Cartografia do 7-O no Rio: “o manifestante é meu amigo, mexeu com ele mexeu comigo”

12/10/2013
Por Talita Tibola, Bruno Cava


Por Talita Tibola e Bruno Cava
multitude

Ouvem-se algumas explosões na câmara dos vereadores, fogos de artifício, todos se exaltam, percebem que o alvo não são as pessoas que manifestam, mas o próprio prédio, os coros continuam. Aplausos. Na linha de frente, alguns já escrevem nas paredes da câmara: “+ livros, – bombas”, “Fora Cabral”, “Cadê o Amarildo?”. As portas estão sendo arrombadas, enquanto guardas no interior lançam bombas de efeito moral e jatos extintores de incêndio contra os manifestantes.

Ao mesmo tempo, mais pessoas continuam a chegar da Rio Branco, avenida que o cortejo havia percorrido desde a igreja da Candelária, num trajeto de quase 2 km. No exato momento do ataque à câmara, está passando pela avenida um grande grupo que anima a manifestação, com sambas, “Oh, Cabral é ditador, Cabral é ditador”, o refrão reforça o sentido das explosões, ainda que se expressando de maneira diferente. No centro da praça da Cinelândia, em frente à câmara, acendem uma fogueira e são entoados cantos. É a presença dos indígenas também mostrando mais uma vez que a Aldeia Maracanã1 resiste. Na praça são muitos, vestidos de preto pulam e gritam em coro, “Não vai ter Copa!”. De crianças a idosos, da mulher que declara ser “black avó” àquele que se desculpa com os black blocs por anteriormente ter condenado essa tática, a jovens de preto que não param de gritar: “o professor é meu amigo, mexeu com ele, mexeu comigo” ou, em sentido simétrico, professores e outros entoando: “o black bloc é meu amigo, mexeu com ele, mexeu comigo”. 

A marcha é grande, uma dos maiores no Rio de Janeiro desde junho, os noticiários anunciam 3 mil pessoas, no dia seguinte são menos despudorados e falam em 10 mil. Um cálculo sem qualquer sustentação, levando em conta que, durante o carnaval, esses veículos anunciam que a mesma avenida lotada chega a atingir a casa dos milhões de pessoas. A quantidade de pessoas preenche a rua com cartazes e gritos, assim como, ao longo da marcha, os muros também são preenchidos por pixações: “isto é só tinta no tapume, vândalo é o estado”, “mulher bonita é a que luta”, “acabou o amor”, “A.C.A.B.” (sigla para all cops are bastards)

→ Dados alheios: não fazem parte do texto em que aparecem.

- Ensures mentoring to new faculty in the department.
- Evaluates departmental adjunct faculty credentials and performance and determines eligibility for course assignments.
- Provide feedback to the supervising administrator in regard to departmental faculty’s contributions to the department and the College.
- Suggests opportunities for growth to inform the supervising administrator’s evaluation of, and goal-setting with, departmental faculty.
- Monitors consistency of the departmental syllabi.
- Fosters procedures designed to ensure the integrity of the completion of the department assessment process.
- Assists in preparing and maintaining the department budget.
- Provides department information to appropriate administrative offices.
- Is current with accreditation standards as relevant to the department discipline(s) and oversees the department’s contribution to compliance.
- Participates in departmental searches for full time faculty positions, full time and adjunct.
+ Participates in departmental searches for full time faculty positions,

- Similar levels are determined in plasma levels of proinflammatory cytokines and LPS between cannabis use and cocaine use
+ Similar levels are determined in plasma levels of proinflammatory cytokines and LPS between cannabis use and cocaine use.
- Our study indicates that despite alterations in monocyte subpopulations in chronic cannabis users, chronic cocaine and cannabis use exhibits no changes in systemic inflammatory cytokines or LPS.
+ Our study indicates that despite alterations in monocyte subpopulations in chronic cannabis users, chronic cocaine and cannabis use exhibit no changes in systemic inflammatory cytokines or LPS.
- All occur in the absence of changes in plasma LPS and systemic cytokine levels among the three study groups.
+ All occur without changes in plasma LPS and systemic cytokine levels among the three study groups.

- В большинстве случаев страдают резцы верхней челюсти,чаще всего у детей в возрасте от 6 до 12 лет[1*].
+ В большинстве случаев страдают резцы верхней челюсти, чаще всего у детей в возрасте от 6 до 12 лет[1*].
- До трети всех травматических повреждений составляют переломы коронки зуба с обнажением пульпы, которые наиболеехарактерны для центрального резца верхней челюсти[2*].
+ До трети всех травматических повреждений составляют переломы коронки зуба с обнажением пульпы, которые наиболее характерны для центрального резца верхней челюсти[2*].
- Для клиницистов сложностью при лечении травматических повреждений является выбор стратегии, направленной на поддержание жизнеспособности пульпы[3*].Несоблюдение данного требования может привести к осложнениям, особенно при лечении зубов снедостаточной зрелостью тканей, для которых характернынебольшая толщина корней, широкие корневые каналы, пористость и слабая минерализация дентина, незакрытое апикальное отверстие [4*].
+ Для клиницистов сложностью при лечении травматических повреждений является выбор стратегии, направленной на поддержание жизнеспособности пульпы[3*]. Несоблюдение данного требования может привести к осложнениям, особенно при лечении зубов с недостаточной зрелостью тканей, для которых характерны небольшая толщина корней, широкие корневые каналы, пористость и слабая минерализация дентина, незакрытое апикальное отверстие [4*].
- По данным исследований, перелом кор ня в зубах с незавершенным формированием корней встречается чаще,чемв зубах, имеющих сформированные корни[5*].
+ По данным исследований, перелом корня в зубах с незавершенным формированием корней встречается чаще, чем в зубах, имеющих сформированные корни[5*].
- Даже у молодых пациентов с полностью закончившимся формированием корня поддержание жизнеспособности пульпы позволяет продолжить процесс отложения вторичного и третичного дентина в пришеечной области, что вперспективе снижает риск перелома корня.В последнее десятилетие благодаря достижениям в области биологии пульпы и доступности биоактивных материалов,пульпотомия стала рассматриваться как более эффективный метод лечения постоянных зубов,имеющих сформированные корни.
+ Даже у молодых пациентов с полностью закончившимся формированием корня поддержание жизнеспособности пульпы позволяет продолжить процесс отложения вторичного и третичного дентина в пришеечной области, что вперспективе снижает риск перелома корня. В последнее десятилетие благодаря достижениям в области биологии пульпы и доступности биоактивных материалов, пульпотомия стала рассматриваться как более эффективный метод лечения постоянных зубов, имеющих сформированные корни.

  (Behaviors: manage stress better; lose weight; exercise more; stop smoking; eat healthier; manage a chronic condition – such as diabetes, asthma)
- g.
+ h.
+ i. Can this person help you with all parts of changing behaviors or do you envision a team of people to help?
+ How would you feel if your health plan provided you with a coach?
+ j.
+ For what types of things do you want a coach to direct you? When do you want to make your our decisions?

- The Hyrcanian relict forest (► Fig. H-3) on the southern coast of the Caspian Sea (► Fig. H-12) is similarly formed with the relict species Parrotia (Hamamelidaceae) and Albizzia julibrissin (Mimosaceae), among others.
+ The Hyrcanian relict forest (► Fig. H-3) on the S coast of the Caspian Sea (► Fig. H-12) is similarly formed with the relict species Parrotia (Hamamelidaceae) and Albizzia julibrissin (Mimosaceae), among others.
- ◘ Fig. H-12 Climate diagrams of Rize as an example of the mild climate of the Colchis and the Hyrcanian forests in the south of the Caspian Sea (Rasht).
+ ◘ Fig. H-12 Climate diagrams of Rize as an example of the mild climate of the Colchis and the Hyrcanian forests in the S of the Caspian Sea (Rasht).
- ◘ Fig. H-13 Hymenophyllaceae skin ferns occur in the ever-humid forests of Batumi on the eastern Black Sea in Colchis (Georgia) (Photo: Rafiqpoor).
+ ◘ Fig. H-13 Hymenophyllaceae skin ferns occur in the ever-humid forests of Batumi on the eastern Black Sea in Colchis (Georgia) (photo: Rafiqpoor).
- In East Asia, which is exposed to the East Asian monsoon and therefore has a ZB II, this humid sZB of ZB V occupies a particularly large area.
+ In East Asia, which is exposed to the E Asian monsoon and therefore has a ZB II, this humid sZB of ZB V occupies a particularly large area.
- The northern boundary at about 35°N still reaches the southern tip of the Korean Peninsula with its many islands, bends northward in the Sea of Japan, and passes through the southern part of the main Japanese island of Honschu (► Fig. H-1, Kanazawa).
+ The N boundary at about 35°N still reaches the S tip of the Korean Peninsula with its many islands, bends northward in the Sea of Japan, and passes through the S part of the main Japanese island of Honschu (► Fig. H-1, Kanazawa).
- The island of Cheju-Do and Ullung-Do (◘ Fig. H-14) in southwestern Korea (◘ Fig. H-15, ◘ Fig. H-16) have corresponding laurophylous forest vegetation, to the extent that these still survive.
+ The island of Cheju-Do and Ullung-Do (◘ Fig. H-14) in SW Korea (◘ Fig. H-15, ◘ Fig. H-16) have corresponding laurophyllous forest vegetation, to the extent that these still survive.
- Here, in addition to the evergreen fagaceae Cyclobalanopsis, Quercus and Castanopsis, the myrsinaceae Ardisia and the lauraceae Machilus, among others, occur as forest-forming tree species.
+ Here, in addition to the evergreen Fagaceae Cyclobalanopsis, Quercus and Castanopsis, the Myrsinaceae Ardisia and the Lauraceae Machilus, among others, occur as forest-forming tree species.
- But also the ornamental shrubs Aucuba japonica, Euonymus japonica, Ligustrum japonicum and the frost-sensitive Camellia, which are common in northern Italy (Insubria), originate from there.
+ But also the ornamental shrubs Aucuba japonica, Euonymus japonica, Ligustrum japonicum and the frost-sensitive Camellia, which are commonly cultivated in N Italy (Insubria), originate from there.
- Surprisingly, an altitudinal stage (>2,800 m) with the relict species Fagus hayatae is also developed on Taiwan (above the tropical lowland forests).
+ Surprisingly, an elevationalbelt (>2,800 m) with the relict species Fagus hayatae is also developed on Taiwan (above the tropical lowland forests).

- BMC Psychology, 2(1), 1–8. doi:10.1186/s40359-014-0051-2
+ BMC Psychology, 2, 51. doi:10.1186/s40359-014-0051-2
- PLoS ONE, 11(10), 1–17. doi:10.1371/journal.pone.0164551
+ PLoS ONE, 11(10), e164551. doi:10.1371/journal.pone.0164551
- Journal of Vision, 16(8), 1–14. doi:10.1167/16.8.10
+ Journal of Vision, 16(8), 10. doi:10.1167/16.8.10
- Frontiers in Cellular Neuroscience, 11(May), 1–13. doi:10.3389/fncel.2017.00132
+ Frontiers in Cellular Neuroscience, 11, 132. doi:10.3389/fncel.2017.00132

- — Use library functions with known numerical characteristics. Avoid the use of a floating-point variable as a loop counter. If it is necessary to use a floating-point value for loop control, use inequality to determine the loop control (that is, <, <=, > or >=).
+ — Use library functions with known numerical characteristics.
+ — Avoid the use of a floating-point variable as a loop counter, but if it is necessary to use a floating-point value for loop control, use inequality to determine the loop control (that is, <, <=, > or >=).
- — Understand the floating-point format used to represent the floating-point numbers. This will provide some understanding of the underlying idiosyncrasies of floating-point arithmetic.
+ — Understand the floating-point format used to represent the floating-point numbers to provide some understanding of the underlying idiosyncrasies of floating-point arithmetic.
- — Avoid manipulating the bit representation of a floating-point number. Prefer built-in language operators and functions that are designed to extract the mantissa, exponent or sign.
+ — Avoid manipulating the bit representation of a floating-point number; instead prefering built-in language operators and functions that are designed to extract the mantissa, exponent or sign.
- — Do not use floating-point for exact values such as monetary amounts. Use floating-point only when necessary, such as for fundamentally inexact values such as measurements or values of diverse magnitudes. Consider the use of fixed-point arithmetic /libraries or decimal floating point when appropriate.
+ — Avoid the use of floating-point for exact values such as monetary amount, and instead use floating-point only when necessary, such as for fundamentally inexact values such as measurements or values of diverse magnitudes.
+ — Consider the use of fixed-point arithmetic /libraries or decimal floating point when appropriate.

Caminhando pela Rio Branco, dá pra notar uma composição heterogênea da marcha que, no entanto, não se reduz a invocações cívicas pelo Brasil, ou genéricas denúncias anticorrupção, como eram comuns nas grandes manifestações de junho. Em nenhum momento, caiu em apelos vagos “contra-tudo-o-que-está-aí”. A marcha era não só uma das maiores desde então, mas também mais organizada e menos “espontânea”. Um grande diferencial em relação às marchas gigantes de junho. O fato é que, nesses quatro meses de intensas mobilizações, os protestos percorreram um longo arco colhendo demandas, indignações e transformações, articulando lutas antes mais dispersas.

De fato, as pautas eram concretas e estavam encarnadas nos sujeitos. Desde o começo do ciclo de protestos, no outono, parte da esquerda brasileira, dentro do governo ou na oposição, tem demonstrado uma impaciência e até exasperação ao não conseguir identificar (e menos ainda controlar) a direção e o conteúdo das manifestações. Isto levou, por vezes, a um argumento defensivo de que haveria uma “saída à direita”, quer dizer, que no final das contas o efeito das mobilizações seria enfraquecer governos e planejamentos da esquerda, tensionando-os à direita. Se, para desmobilizar revoltas e manifestações, a classe dominante costuma mobilizar o medo do caos e da baderna, para então elogiar (e assim conservar) a ordem estabelecida; essa esquerda acabou adotando a sua própria versão do medo, de uma “ameaça sorrateira e oculta”, o perigo do “fascismo” que os mascarados representariam. Tanto os tradicionais defensores do status quo, quanto a esquerda que (supostamente) seria pela transformação social, mostram assim estarem afetadas do medo, aderindo imediatamente ao argumento chantagista do “menos pior”. Mostram-se, portanto, desinteressadas de leitura ou pesquisa real das forças sociais na base dos protestos, apressando-se nas conclusões ou acatando as figuras midiáticas e maniqueístas de que mais seguro é manter as coisas essencialmente como estão.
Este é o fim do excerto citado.